The parseme-tsv-pos format is a five-column format derived from the parseme-tsv format in the following way:

  • The fourth column may or may not contain VMWE annotations (in the latter case, the whole column contains underscores '_').
  • The fifth column contains the part-of-speech tag for the current token, or an underscore ('_') if no tag is provided.
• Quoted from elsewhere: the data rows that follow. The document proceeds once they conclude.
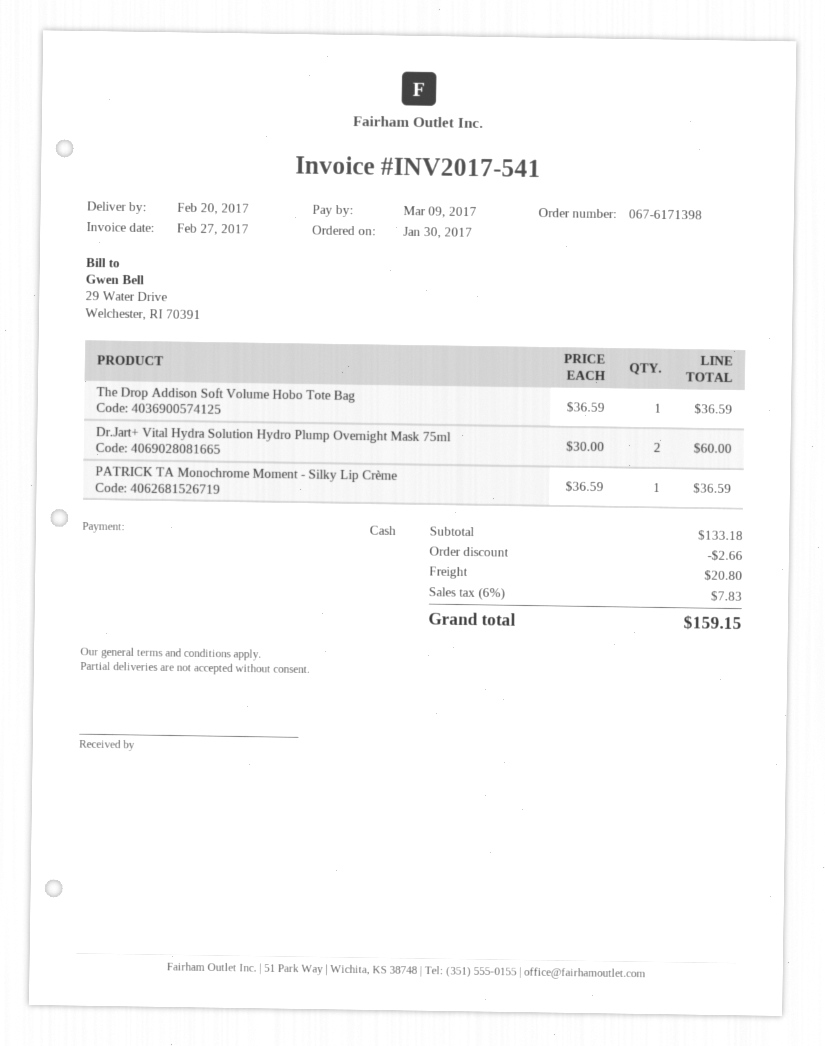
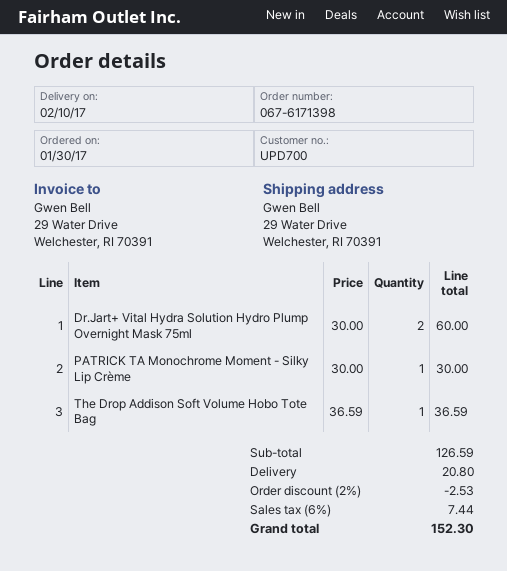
delivery date: 2017-02-20 -> 2017-02-10
PATRICK TA Monochrome Moment - Silky Lip Crème: 1 x 36.59 = 36.59 -> 1 x 30.00 = 30.00
subtotal: 133.18 -> 126.59
discount: 2.66 -> 2.53
tax: 6% = 7.83 -> 6% = 7.44
total: 159.15 -> 152.30

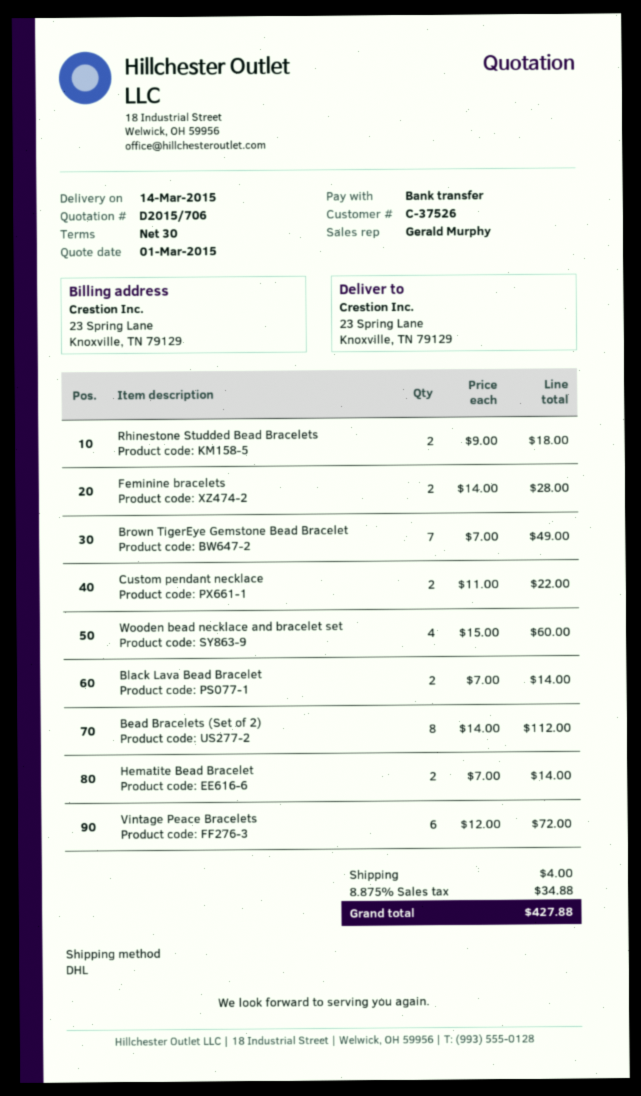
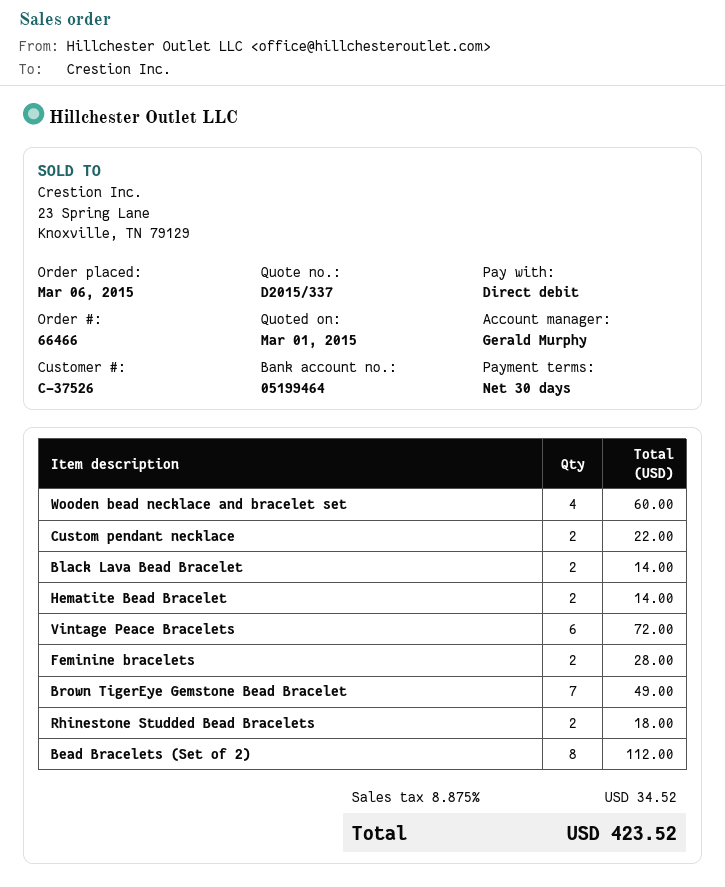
quote number: D2015/706 -> D2015/337
payment method: bank transfer -> direct debit
shipping: 4.00 -> none
tax: 8.875% = 34.88 -> 8.875% = 34.52
total: 427.88 -> 423.52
No specific POS tagset is recommended, and the POS tags can take any form.
  • No comment lines are admitted.

Examples:

1        Delegates _ _
2 are 1:LVC   V
3 in 1 _
4 little _
5 doubt 1 _
6 that _
7 the _
8 shadow 2:ID _
9 cast 2 Vpp
10 over _
11 the _
12 city _
13 by _
14 the _
15 attacks _
16 will V
17 enhance VInf
18 the _
19 chances _
20 of _
21 agreement nsp  _
22 . _
         
1 Questioning Vger
2 colonial _
3 boundaries _
4 would V
5 open _ Vinf
6 a _
7 dangerous _
8 Pandora nsp    _ _
9 ' nsp _ _
10 s _ _
11 box nsp _ _
12 .  _ _

 

Files in this format are useful in the following cases:

  • part-of-speech tags are available for the corpora; we recommend in this case to keep only the verbal POS tags (including gerunds and participles), which will then display in FLAT above the verbal tokens; this may greatly speed up the manual annotations since head verbs are automatically underlined in the FLAT interface; annotators should, however, be aware of the bias, especially in the POS tags are not gold standard tags,
  • automatic VMWE pre-annotations are available; and they need a manual validation in FLAT,
  • some annotators work off-line in Excel-like spreadsheets.